Las mujeres, por cuestiones hormonales, son más propensas a sufrir osteoporosis «Desde los 20 años vamos perdiendo calcio en los huesos a un nivel del 1-3%, pero a partir de la menopausia, la pérdida asciende a un 15-20%», asegura a ABC el doctor Joan Quiles, coordinador del II Plan de Prevención y Control de Osteoporosis de la Comunidad Valenciana. Por eso, a partir de los 50 años, se recomienda una ingesta de 1.200 mg de calcio al día, en el contexto de una dieta equilibrada acompañada de ejercicio.

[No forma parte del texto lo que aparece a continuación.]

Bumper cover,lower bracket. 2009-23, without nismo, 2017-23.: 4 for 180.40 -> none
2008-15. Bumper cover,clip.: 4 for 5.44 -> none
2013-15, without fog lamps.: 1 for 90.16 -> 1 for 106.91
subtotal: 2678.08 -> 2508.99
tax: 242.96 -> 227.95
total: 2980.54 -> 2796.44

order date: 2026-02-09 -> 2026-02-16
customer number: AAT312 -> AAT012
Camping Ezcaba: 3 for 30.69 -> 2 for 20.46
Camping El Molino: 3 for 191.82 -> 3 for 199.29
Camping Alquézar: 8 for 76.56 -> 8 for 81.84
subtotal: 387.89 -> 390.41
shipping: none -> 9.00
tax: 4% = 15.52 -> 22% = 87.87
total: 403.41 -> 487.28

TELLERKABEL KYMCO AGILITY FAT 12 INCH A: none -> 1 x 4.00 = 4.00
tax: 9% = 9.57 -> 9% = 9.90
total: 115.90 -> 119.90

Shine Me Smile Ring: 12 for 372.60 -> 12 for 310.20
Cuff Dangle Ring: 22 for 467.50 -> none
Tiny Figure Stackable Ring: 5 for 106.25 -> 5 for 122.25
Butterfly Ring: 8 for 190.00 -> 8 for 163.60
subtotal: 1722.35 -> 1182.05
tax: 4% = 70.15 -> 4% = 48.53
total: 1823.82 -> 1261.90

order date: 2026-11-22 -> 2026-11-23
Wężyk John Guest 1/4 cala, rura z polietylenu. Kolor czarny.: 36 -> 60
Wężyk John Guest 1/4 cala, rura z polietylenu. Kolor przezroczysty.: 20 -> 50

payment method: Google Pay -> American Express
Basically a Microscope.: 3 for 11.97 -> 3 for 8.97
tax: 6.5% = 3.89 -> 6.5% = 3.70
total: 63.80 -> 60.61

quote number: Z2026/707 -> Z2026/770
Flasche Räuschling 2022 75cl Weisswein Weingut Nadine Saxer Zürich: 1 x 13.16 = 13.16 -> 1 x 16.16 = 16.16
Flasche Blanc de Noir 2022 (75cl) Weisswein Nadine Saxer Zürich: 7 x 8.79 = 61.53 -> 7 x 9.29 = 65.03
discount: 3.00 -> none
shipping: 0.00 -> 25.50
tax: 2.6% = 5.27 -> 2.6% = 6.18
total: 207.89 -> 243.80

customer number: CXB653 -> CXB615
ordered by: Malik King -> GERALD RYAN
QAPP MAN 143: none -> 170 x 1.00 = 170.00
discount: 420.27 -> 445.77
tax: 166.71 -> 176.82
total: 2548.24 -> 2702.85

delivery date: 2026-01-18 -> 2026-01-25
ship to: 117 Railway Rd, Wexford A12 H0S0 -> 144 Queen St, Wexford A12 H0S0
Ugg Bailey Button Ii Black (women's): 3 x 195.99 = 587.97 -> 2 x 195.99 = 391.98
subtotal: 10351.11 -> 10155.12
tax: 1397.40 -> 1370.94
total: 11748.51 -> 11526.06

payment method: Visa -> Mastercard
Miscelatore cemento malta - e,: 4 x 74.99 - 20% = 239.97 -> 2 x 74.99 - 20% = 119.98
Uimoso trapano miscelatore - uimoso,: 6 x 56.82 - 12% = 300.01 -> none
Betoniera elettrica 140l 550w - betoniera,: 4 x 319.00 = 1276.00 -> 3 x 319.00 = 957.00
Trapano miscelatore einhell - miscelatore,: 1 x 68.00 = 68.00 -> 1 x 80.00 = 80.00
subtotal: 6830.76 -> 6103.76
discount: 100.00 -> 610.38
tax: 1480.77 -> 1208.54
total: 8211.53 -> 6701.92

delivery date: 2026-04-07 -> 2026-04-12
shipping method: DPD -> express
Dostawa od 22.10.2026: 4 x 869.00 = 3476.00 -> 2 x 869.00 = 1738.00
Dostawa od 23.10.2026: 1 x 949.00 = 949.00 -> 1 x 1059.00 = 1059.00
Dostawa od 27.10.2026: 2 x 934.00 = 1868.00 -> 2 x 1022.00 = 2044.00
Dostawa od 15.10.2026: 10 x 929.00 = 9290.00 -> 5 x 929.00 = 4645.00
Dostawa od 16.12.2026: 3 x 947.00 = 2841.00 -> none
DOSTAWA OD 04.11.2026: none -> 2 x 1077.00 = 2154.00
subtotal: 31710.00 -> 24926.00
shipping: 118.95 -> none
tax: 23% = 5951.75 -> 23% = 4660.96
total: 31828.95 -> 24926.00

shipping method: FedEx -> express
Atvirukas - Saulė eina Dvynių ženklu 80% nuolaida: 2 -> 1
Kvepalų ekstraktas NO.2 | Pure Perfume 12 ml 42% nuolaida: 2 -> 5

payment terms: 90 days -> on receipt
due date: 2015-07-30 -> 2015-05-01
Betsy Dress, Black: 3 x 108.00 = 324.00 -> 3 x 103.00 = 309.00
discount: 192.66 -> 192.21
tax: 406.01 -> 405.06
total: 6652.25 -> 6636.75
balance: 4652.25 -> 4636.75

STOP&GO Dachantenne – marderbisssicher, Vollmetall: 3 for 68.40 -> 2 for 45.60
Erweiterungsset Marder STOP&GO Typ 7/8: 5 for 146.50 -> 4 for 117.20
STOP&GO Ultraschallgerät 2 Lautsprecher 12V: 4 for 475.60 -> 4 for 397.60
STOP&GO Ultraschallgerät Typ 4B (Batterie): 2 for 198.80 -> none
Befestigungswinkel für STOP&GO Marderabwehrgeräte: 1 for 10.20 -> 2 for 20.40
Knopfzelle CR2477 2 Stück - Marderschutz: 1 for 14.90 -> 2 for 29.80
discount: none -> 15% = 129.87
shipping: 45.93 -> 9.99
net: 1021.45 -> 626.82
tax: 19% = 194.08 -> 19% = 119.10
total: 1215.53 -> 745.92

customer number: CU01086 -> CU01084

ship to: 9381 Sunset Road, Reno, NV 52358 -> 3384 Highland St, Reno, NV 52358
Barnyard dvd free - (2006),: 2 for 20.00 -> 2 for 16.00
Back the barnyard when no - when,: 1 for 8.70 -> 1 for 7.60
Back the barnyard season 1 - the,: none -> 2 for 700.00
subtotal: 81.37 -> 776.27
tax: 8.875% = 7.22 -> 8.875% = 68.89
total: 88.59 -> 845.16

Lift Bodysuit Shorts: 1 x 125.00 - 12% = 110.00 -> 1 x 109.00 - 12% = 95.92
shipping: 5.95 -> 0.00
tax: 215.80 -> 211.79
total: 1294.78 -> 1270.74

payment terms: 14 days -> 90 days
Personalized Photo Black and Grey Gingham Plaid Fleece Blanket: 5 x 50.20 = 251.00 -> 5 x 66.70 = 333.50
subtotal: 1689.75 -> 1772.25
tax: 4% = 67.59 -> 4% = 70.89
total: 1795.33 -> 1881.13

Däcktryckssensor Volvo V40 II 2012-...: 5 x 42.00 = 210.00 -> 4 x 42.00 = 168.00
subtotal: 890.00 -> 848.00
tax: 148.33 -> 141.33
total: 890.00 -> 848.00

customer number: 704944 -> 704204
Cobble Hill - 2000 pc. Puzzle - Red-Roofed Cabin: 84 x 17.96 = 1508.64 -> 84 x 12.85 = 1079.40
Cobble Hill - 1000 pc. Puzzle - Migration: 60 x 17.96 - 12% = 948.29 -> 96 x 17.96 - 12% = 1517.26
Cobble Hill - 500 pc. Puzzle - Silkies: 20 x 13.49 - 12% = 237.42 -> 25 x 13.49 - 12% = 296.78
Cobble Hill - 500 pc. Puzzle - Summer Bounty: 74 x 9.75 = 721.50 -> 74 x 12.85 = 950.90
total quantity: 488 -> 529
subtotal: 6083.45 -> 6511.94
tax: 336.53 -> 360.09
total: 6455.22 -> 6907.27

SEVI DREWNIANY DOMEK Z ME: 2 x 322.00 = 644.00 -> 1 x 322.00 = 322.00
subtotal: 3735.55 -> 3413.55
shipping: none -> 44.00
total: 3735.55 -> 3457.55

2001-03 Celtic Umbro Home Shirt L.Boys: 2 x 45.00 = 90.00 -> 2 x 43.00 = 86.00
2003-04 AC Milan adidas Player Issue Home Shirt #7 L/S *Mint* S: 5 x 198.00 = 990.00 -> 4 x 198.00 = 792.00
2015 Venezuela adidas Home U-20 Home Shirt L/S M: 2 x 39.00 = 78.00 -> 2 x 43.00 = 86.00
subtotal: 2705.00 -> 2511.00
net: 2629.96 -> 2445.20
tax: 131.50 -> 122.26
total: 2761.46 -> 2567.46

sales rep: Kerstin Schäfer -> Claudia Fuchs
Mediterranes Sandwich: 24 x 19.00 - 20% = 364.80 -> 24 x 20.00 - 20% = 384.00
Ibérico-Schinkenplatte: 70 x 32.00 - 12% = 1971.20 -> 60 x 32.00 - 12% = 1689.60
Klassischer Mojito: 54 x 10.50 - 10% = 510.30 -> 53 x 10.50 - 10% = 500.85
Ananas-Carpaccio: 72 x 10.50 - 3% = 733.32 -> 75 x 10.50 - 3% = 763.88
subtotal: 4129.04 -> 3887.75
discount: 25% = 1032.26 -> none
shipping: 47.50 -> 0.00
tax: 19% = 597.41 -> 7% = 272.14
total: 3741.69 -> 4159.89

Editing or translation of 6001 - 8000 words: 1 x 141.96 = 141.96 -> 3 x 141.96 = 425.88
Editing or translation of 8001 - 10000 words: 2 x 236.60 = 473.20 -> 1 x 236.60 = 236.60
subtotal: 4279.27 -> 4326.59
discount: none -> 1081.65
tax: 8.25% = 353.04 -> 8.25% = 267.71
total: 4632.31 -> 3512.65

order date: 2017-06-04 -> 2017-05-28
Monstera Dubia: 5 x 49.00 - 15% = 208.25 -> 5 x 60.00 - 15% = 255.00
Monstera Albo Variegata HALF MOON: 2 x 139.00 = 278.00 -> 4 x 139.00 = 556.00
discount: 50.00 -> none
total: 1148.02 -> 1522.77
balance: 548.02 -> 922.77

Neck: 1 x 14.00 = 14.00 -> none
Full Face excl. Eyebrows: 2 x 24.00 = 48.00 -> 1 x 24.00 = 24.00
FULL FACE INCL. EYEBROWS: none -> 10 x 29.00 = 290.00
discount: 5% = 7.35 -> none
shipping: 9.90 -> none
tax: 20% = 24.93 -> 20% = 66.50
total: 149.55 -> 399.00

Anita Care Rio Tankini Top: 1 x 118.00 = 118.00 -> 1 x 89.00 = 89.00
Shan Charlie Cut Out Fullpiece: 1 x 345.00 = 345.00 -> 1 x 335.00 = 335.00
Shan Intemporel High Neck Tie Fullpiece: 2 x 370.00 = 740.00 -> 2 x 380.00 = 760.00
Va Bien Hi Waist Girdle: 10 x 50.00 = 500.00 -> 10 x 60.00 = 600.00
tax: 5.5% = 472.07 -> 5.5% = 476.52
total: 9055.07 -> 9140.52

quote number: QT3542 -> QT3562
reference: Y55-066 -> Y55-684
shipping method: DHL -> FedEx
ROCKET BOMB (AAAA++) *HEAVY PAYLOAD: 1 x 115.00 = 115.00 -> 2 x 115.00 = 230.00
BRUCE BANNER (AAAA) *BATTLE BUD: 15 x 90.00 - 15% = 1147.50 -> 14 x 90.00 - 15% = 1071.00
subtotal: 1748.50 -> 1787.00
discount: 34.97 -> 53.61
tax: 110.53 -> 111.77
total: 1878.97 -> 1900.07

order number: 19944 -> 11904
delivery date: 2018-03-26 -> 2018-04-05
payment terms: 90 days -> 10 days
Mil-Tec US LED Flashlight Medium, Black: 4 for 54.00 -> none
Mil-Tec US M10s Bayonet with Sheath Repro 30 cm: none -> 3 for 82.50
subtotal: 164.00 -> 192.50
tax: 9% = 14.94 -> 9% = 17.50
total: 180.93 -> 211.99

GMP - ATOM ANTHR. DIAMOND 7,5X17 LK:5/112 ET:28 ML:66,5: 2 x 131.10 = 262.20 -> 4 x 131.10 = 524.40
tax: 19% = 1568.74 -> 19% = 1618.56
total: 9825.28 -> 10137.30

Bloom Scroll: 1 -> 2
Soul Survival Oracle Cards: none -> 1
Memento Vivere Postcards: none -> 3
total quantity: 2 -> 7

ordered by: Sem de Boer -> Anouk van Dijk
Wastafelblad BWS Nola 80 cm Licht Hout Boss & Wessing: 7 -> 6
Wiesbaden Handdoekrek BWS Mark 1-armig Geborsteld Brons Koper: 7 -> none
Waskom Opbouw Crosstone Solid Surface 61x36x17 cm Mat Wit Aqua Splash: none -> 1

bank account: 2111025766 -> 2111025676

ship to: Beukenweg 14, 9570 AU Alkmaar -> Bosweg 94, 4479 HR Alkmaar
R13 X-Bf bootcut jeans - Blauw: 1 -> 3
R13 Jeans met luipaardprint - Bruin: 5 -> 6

Este mineral no está solo en los lácteos, también se encuentra en la raspa del pescado azul (sardinas, anchoas), en los vegetales de hoja verde o en frutos secos como la almendra. Pero no se trata de tomar cantidades ingentes de calcio. Más que el volumen, importa lo que realmente aprovechamos. Hay alimentos que, aún teniendo dosis de calcio interesantes, no consiguen el mismo beneficio que los lácteos porque llevan otras sustancias que limitan su aprovechamiento. «Las verduras de hoja verde contienen oxalatos y fitatos y las legumbres fibra, que interfieren en la absorción del calcio», señala el doctor Quiles.
Esta semana, durante la celebración del 13º Congreso Nacional de la Asociación Española para el Estudio de la Menopausia, se alertó de que ocho de cada diez mujeres en edad adulta no toman suficiente calcio para sus huesos y que el 60% del que se consume se elimina de forma natural .«Mientras que nuestro organismo absorbe el 32% del calcio que contiene la leche, en las almendras es el 21%, en las legumbres es el 17% y las espinacas un 5%», advierte la doctora Salas.
Para mejorar la absorción y fijación del calcio en los huesos se necesita un aporte suficiente de vitamina D, que podemos obtener del sol, pescados azules, aceite de hígado de bacalao, leche y huevos; y de vitamina K, presente en frutas y verduras. Si optamos por productos a los que se añade un suplemento de calcio, como algunas leches o yogures del supermercado, debemos fijarnos en que también estén fortificados con vitamina D.
Por otro lado, habría que evitar el abuso de bebidas refrescantes o carnes porque «un exceso de fósforo desequilibra la cantidad de calcio en sangre», advierte el doctor Quiles. Igualmente pasarse con la cafeína o el sodio provoca un menor aprovechamiento de este mineral.

Intolerancia a la lactosa

Aunque algunas corrientes de opinión recientes defienden obviar la leche en la dieta, argumentando que somos el único animal que sigue tomándola de adulto, los expertos consultados aseguran que no hay ninguna evidencia científica para no recomendar su ingesta, a no ser que exista una intolerancia a la lactosa (el azúcar que contiene la leche) o a la caseína (proteína de la leche). «Es como decir que el hombre es el único animal que come pescado asado», ironiza el doctor Quiles. «Hay que aprovechar esa ventaja que tenemos respecto a otros mamíferos para nuestro beneficio», añade la doctora Salas.
En caso de tener una intolerancia a la lactosa, se puede optar por lácteos que no la contengan. Pero si no es su caso, antes de renunciar a ella voluntariamente, debe saber que «la lactosa ayuda a que se fije el calcio en el hueso», apunta la doctora. Respecto a la presencia de grasa en la leche (entera, semi o desnatada) no influye en la cantidad de calcio, aunque sí en la vitamina D, que es liposoluble.
Si por la razón que sea se reemplaza la leche por bebidas de soja, almendras, avena, etc, hay que tener en cuenta que para obtener de ellas el mismo aporte de calcio que tiene la leche, deben contener al menos 120 mg por cien mililitros de producto.